Enfin, concernant l’entraîneur, le fait de prendre du recul par rapport au programme permet à la fois de porter un regard plus objectif sur la préparation et de reporter une partie de son attention sur des choses essentielles et parfois délaissées comme le suivi de la fatigue et les problématiques psychosociales du sportif [1].

Un cadre à définir

Mais rendre davantage le coureur décisionnaire n’implique pas un effacement du coach. De la même manière, cela ne signifie pas que le sportif « fait ce qu’il veut ». Sinon cela voudrait dire que l’entraîneur ne sert à rien. Or, ce n’est pas ce que je crois. Il n’empêche que l’approche décrite ici nécessite obligatoirement de revoir le positionnement du coach.

Pour commencer, dans une telle relation entraîneur-entraîné, le cadre doit être posé dès le départ et doit être très clair. Il faut donc se mettre d’accord : qui fait quoi et comment ? Personnellement je crois que l’entraîneur, dans le cadre que nous évoquons, doit poursuivre 5 missions essentielles :

  • Il doit être garant des fondamentaux de l’entraînement (distribution des intensités, progressivité, etc.). Le coureur doit les connaître et le coach doit veiller à leur respect tout au long de la préparation.
  • Il doit aussi proposer des solutions. Le sportif n’est pas censé avoir une boîte à outil aussi fournie que celle de son entraîneur. Ce dernier doit donc être capable de partager ses connaissances et ses expériences (à travers une bibliothèque de séances par exemple). Ensuite c’est au coureur de faire ses choix.
  • Il doit suivre le niveau de fatigue et de forme du sportif pour l’alerter si besoin. Pour cela, il peut s’appuyer sur des outils objectifs (fréquence cardiaque, VFC, puissance, etc.) et subjectifs (échelles subjectives, entretiens, etc.).
  • Il doit questionner l’athlète pour le faire réfléchir sur ses choix. Interroger est une très bonne manière d’aiguiller le coureur sans pour autant le déposséder de son libre arbitre. Cette position est aussi un moyen efficace de prendre de la hauteur pour l’entraîneur.
  • Il doit être capable de reprendre les choses en main s’il l’estime nécessaire. Cela peut sembler paradoxal, mais le sportif doit sentir ce filet de sécurité pour pouvoir faire ses choix en confiance (« si je me trompe vraiment mon entraîneur sera là pour m’éviter cette erreur »).

Conclusion

Bien sûr, donner plus de pouvoir au sportif n’est pas peut être pas souhaitable dans toutes les circonstances. Par exemple, peut-on fonctionner ainsi avec un coureur totalement débutant ou très jeune ? Peut être pas. Il n’empêche qu’accompagner l’athlète vers plus d’autonomie et de responsabilité peut être un objectif estimable et qui peut s’avérer efficace dans le processus de performance. Par ailleurs, Il ne s’agit pas ici d’inventer une nouvelle méthode, mais plutôt de questionner la relation entraîneur-entraîné pour offrir d’autres possibilités et permettre ainsi une individualisation plus poussée de l’entraînement.

Bibliographie

[1] Kiely J. Periodization Theory: Confronting an Inconvenient Truth. Sports Med. 2018 Apr;48(4):753-764. doi: 10.1007/s40279-017-0823-y.

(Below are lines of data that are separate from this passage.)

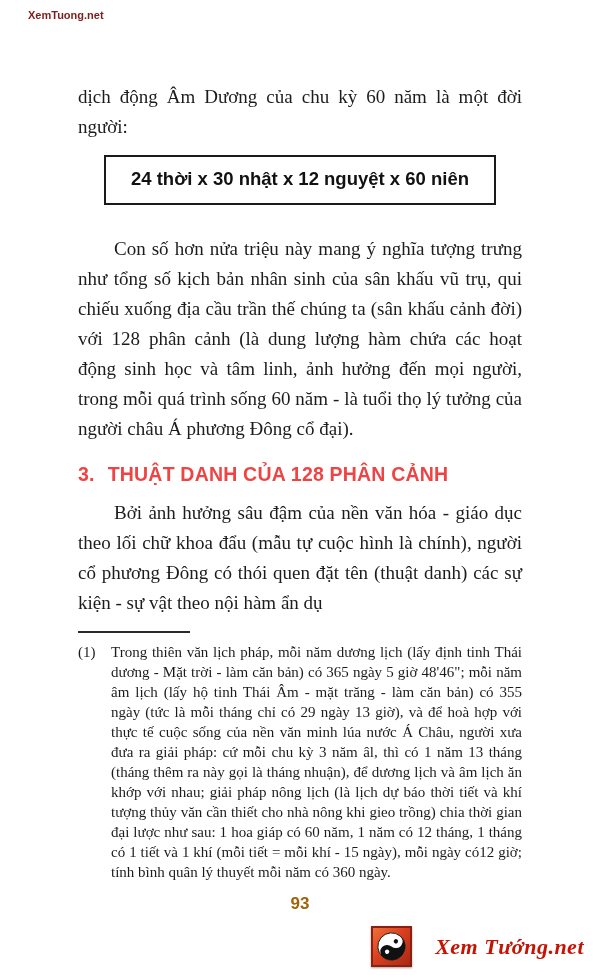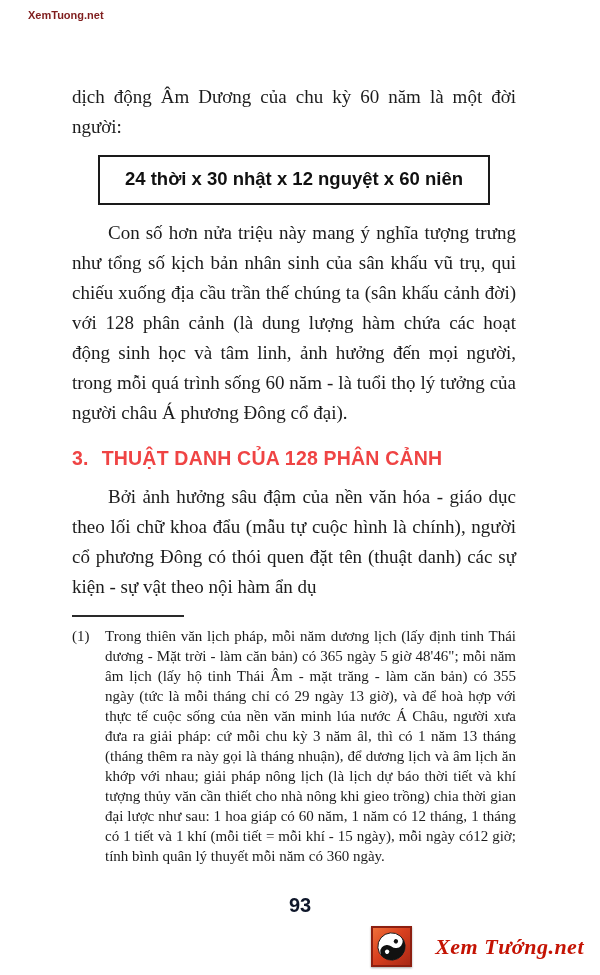--- a/index.html
+++ b/index.html
@@ -19,7 +19,7 @@
     cursor:pointer;
   }
   .content {
-    position:absolute; top:82px; left:72px; width:444px;
+    position:absolute; top:82px; left:78px; width:444px;
   }
   .para {
     font-size:19px; line-height:30px;

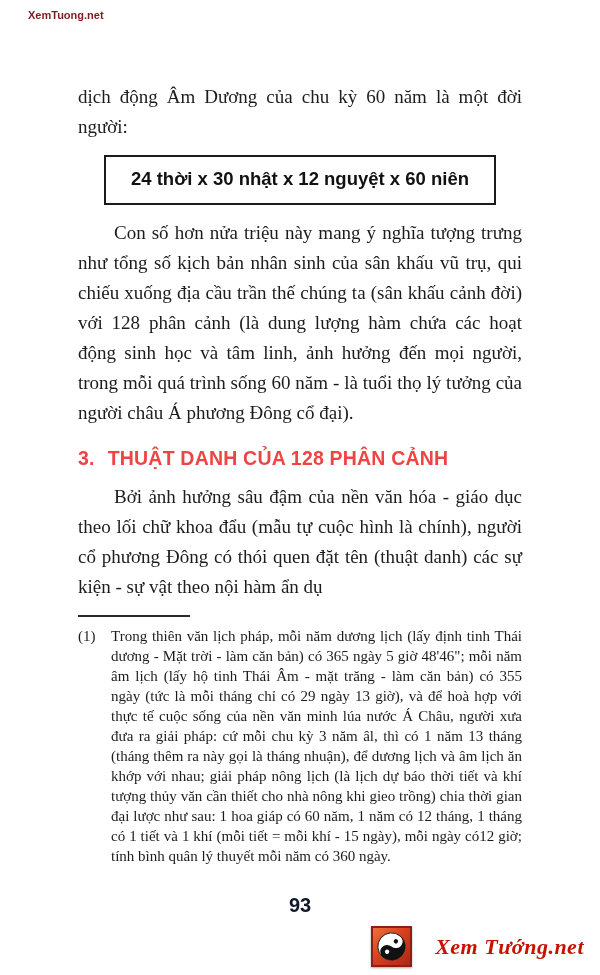--- a/index.html
+++ b/index.html
@@ -32,7 +32,7 @@
     box-sizing:border-box;
     border:2.5px solid #1a1a1a;
     width:392px;
-    margin:13px auto 13px auto;
+    margin:13px auto 29px auto;
     padding:7px 4px 9px 4px;
     text-align:center;
     font-family:"Liberation Sans", sans-serif;

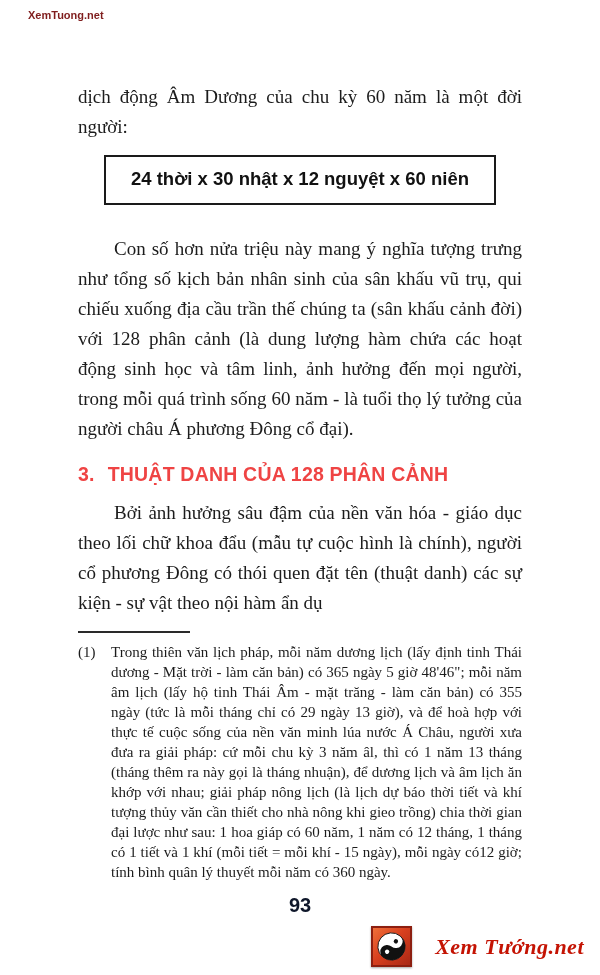--- a/index.html
+++ b/index.html
@@ -59,7 +59,7 @@
     position:absolute; top:894px; left:0; width:600px;
     text-align:center;
     font-family:"Liberation Sans", sans-serif;
-    font-weight:bold; font-size:20px; color:#0f172a;
+    font-weight:bold; font-size:17px; color:#a16207;
   }
   .logo {
     position:absolute; right:16px; bottom:8px;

[2] McGawley K, Juudas E, Kazior Z, Ström K, Blomstrand E, Hansson O, Holmberg HC. No Additional Benefits of Block- Over Evenly-Distributed High-Intensity Interval Training within a Polarized Microcycle. Front Physiol. 2017 Jun 13;8:413. doi: 10.3389/fphys.2017.00413.

[3] Kiely J. Periodization paradigms in the 21st century: evidence-led or tradition-driven? Int J Sports Physiol Perform. 2012 Sep;7(3):242-50. doi: 10.1123/ijspp.7.3.242.

[4] Manresa-Rocamora A, Sarabia JM, Javaloyes A, Flatt AA, Moya-Ramón M. Heart Rate Variability-Guided Training for Enhancing Cardiac-Vagal Modulation, Aerobic Fitness, and Endurance Performance: A Methodological Systematic Review with Meta-Analysis. Int J Environ Res Public Health. 2021 Sep 29;18(19):10299. doi: 10.3390/ijerph181910299.